Doctors to retreat to Lecompton to install smoke alarms

When a group of family practice physicians in the Kansas University Medical Center’s residency program puts on its annual retreat this month, the physicians won’t be sailing, climbing ropes or running through obstacle courses as they have in the past.

Instead, they will be doing volunteer work.

“A bunch of doctors are going to get in their cars and drive to Lecompton and install smoke alarms in the homes of people who need them,” said Bruce Liese, a family practice physician at the medical center’s Kansas City, Kan., hospital and a KU professor in the School of Medicine.

Liese, who also is a Lecompton city councilman, said he had made an “off-the-wall” comment to the group of nearly 25 residency doctors about doing a town project.

“Unanimously they agreed that this would be a rewarding thing they could do,” Liese said.

The group has obtained a few smoke alarms from the Lecompton Fire Department, plus about 250 alarms through a grant program managed by the Kansas Department of Health and Environment. The KDHE alarms are powered by a lithium battery that lasts 10 years, Liese said.

Installation day will be Oct. 13.

Paul Bahnmaier, president of Lecompton Historical Society, left, and Bruce Liese, Lecompton city councilman and professor at Kansas University Medical Center, view one of the 250 smoke alarms that KU Med Center residency doctors and the Lecompton Volunteer Corps will distribute to homes in the community. The smoke alarms were received through a state grant.

Working with the doctors will be a group of community volunteers who a few months ago formed the Lecompton Volunteer Corps. The volunteers now are signing up residents who want the alarms. The deadline for getting on the list is Monday.

The purpose of the retreat is to help the doctors build group cohesion and have some fun, Liese said.

“They work long, long hours, and they are on call most of the time,” Liese said. “They rarely see each other because they are on different rotations. This is an opportunity for them to bond and recoup.”
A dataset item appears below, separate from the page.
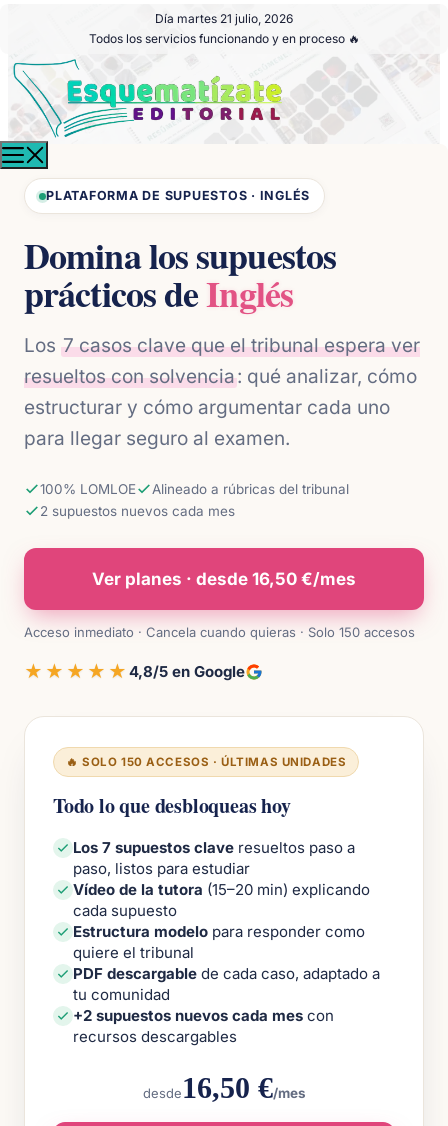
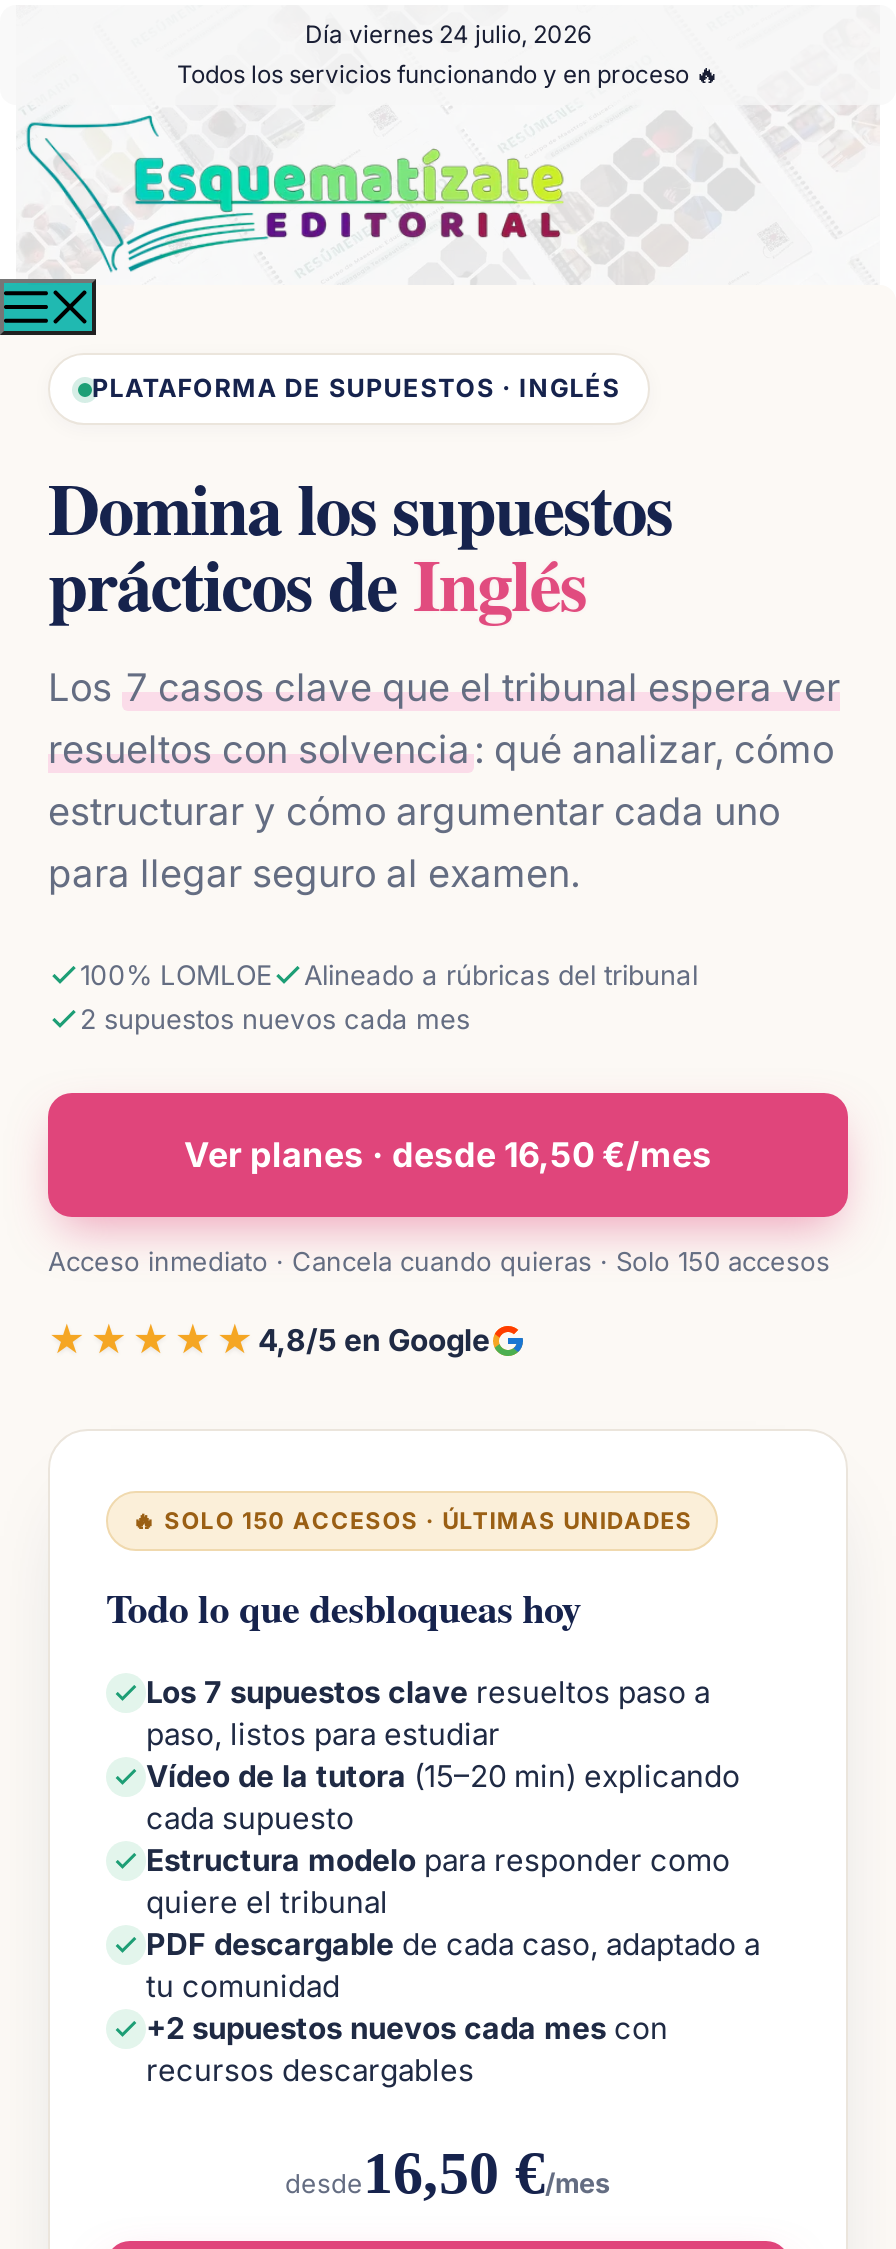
- Día martes 21 julio, 2026
+ Día viernes 24 julio, 2026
About 50 people had signed up to have the smoke alarms installed in their houses as of Friday.

The deadline for getting on the list is Monday. To sign up, call Lecompton City Hall, 887-6407.

Liese also is the director of the Volunteer Corps, a group of about 10 people who have been involved in community projects since it formed about nine months ago.

Members meet once a month to discuss projects over a potluck dinner. They have participated in a tire cleanup, cleaned up after the annual Territorial Days celebration and are planning a town trash pickup Oct. 14.

Bonny Fugett, a semi-retired Lecompton teacher, said she became involved with the group because she saw it as a way to help in a variety of ways.

“It seemed like a good way to do some worthwhile and helpful things around the community and not just be affiliated with one entity,” Fugett said. “You can help fill in wherever needs arise.”

Eventually, the Volunteer Corps plans to train in emergency preparedness through the Douglas County Emergency Management Department.

“I see that as something we will always be able to use, although hopefully we won’t need to,” Fugett said.

The volunteers will end the year by decorating the city park for Christmas. The group also has its own Web site at www.lecomptonvolunteercorps.org.

Smoke detectors

There are two types of smoke alarms that work in different ways.

Photoelectric:

¢ Typical cost: about $20

¢ Requires more energy and often is hard-wired into a home

¢ Uses a light beam to detect products of combustion

¢ Best suited for living rooms, bedrooms and kitchens – rooms containing large pieces of furniture that will burn slowly and create more smoldering smoke than flames

¢ Found in a 2001 study to react between 12 and 30 minutes faster to smoldering fires, compared with ionization detectors.

Ionization:

¢ Typical cost: about $10

¢ Commonly runs on 9v battery

¢ Uses a small amount of radioactive material to sense changes in the air

¢ Best suited for rooms containing “highly combustible materials” that can create flaming fires, such as flammable liquids or papers.